Continuous Improvement¶
Healthy software organizations are learning systems. They produce software, observe what that software does in the world, learn from what they observe, and use the learning to change how the next version gets produced. The loop runs continuously: every incident, every support ticket, every retro, every metric is potentially a signal about how the system or the work should change.
The phrase "continuous improvement" comes from the Toyota Production System and the broader lean / kaizen tradition.12 The argument was, and is, that improvement is most effective when it is small, frequent, and built into the work itself, rather than scheduled as a separate large initiative. The same argument applies cleanly to software.
The Sources of Signal¶
A working continuous-improvement loop draws on multiple sources, because each one reveals a different kind of problem:
- Support feedback. What users complain about, ask about, and get stuck on. The most direct evidence of where the product is failing them.
- Product analytics. What users actually do, as opposed to what they say they do. Drop-off points, feature adoption, completion rates, paths through the product.
- User research. Qualitative investigation of why behavior is what it is. The "why" behind the analytics numbers.

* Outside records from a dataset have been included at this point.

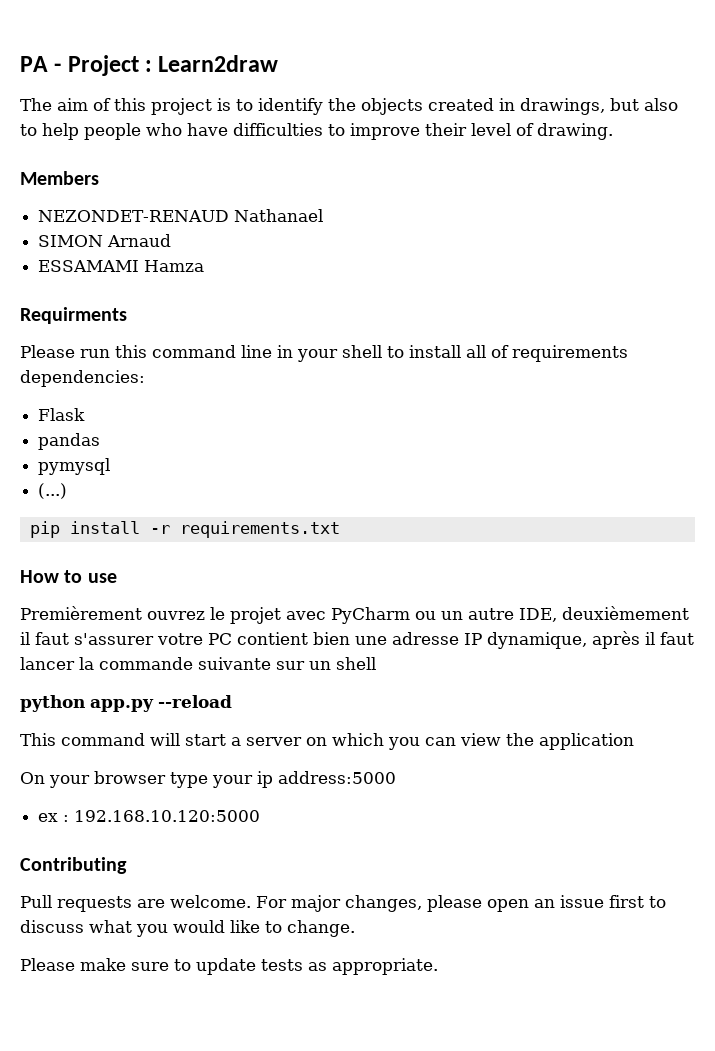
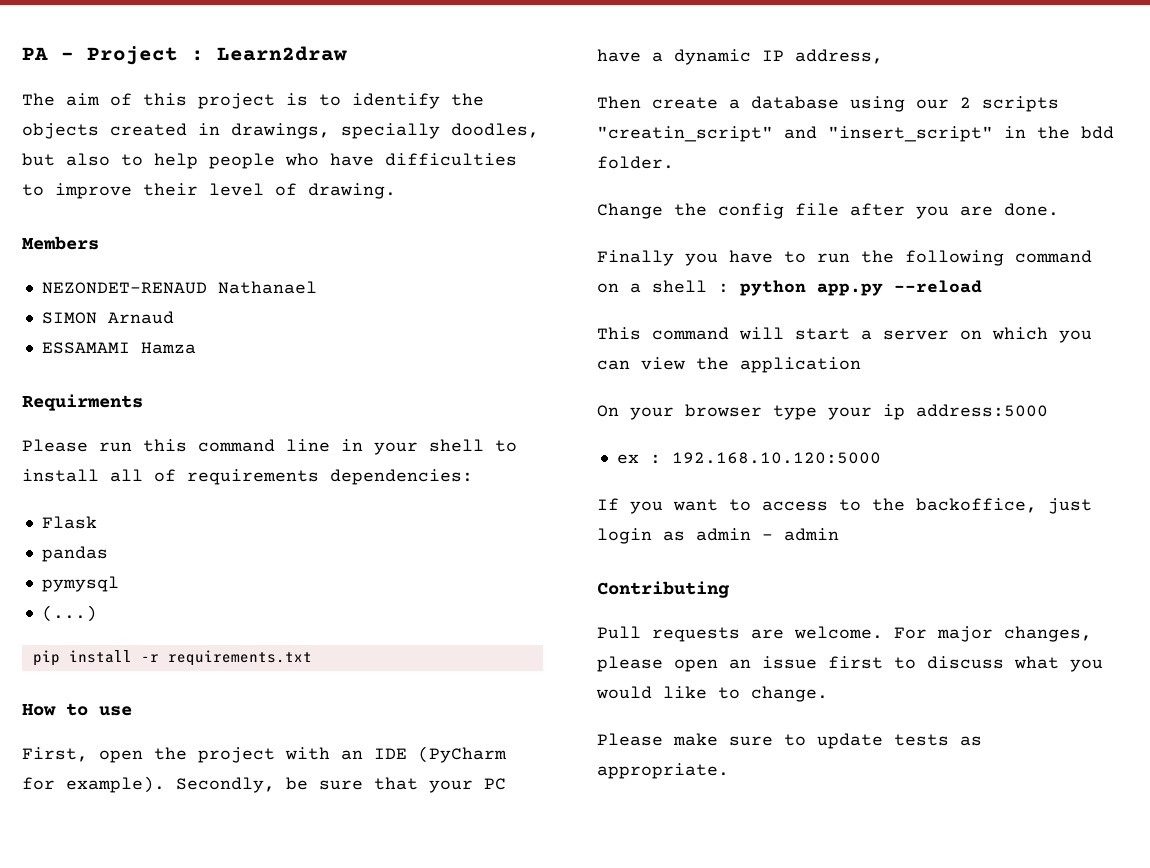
- The aim of this project is to identify the objects created in drawings, but also to help people who have difficulties to improve their level of drawing.
+ The aim of this project is to identify the objects created in drawings, specially doodles, but also to help people who have difficulties to improve their level of drawing.
- Premièrement ouvrez le projet avec PyCharm ou un autre IDE, deuxièmement il faut s'assurer votre PC contient bien une adresse IP dynamique, après il faut lancer la commande suivante sur un shell
- python app.py --reload
+ First, open the project with an IDE (PyCharm for example). Secondly, be sure that your PC have a dynamic IP address,
+ Then create a database using our 2 scripts "creatin_script" and "insert_script" in the bdd folder.
+ Change the config file after you are done.
+ Finally you have to run the following command on a shell : python app.py --reload
+ If you want to access to the backoffice, just login as admin - admin

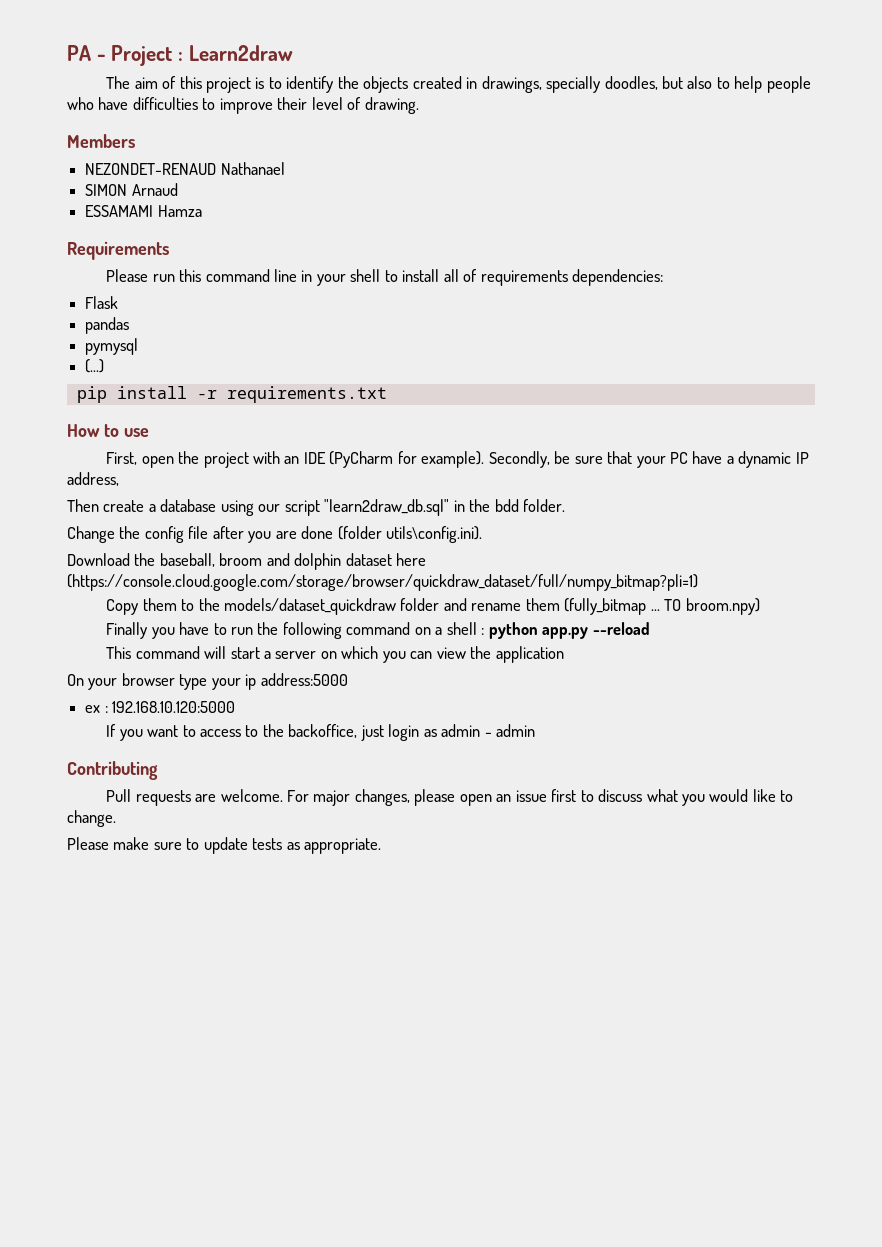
- Requirments
+ Requirements
- Then create a database using our 2 scripts "creatin_script" and "insert_script" in the bdd folder.
+ Then create a database using our script "learn2draw_db.sql" in the bdd folder.
- Change the config file after you are done.
+ Change the config file after you are done (folder utils\config.ini).
+ Download the baseball, broom and dolphin dataset here (https://console.cloud.google.com/storage/browser/quickdraw_dataset/full/numpy_bitmap?pli=1)
+ Copy them to the models/dataset_quickdraw folder and rename them (fully_bitmap ... TO broom.npy)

- Operational metrics. How the system is behaving in production. Latency, error rates, deploy frequency, lead time, mean time to recovery.4
- Incident reviews. Structured investigation of what went wrong, why, and what the system or team should change. Blameless postmortems are the modern discipline.
- Engineering retrospectives. The team's own observations about how they are working. Bottlenecks, recurring frustrations, small fixes that would pay back daily.
- Cross-team feedback. What other parts of the organization are seeing that this team is not. Sales calls, customer-success conversations, regulatory feedback.
A team that uses only one of these sources is leaving most of the signal on the table. A team that uses all of them, well, has a complete-enough picture to know where to invest.
Why Improvement Initiatives Usually Fail¶
Most large "continuous improvement" or "operational excellence" efforts in software organizations produce disappointing results. The patterns are predictable:
- Improvement as a separate project. A quarterly initiative, owned by a separate team, with a deck and a charter, disconnected from the work where the improvements would actually live.
- Top-down problem selection. Leadership picks the problems to solve, often based on what is visible from their altitude. The biggest problems are usually invisible from the top because the people closest to them are not asked.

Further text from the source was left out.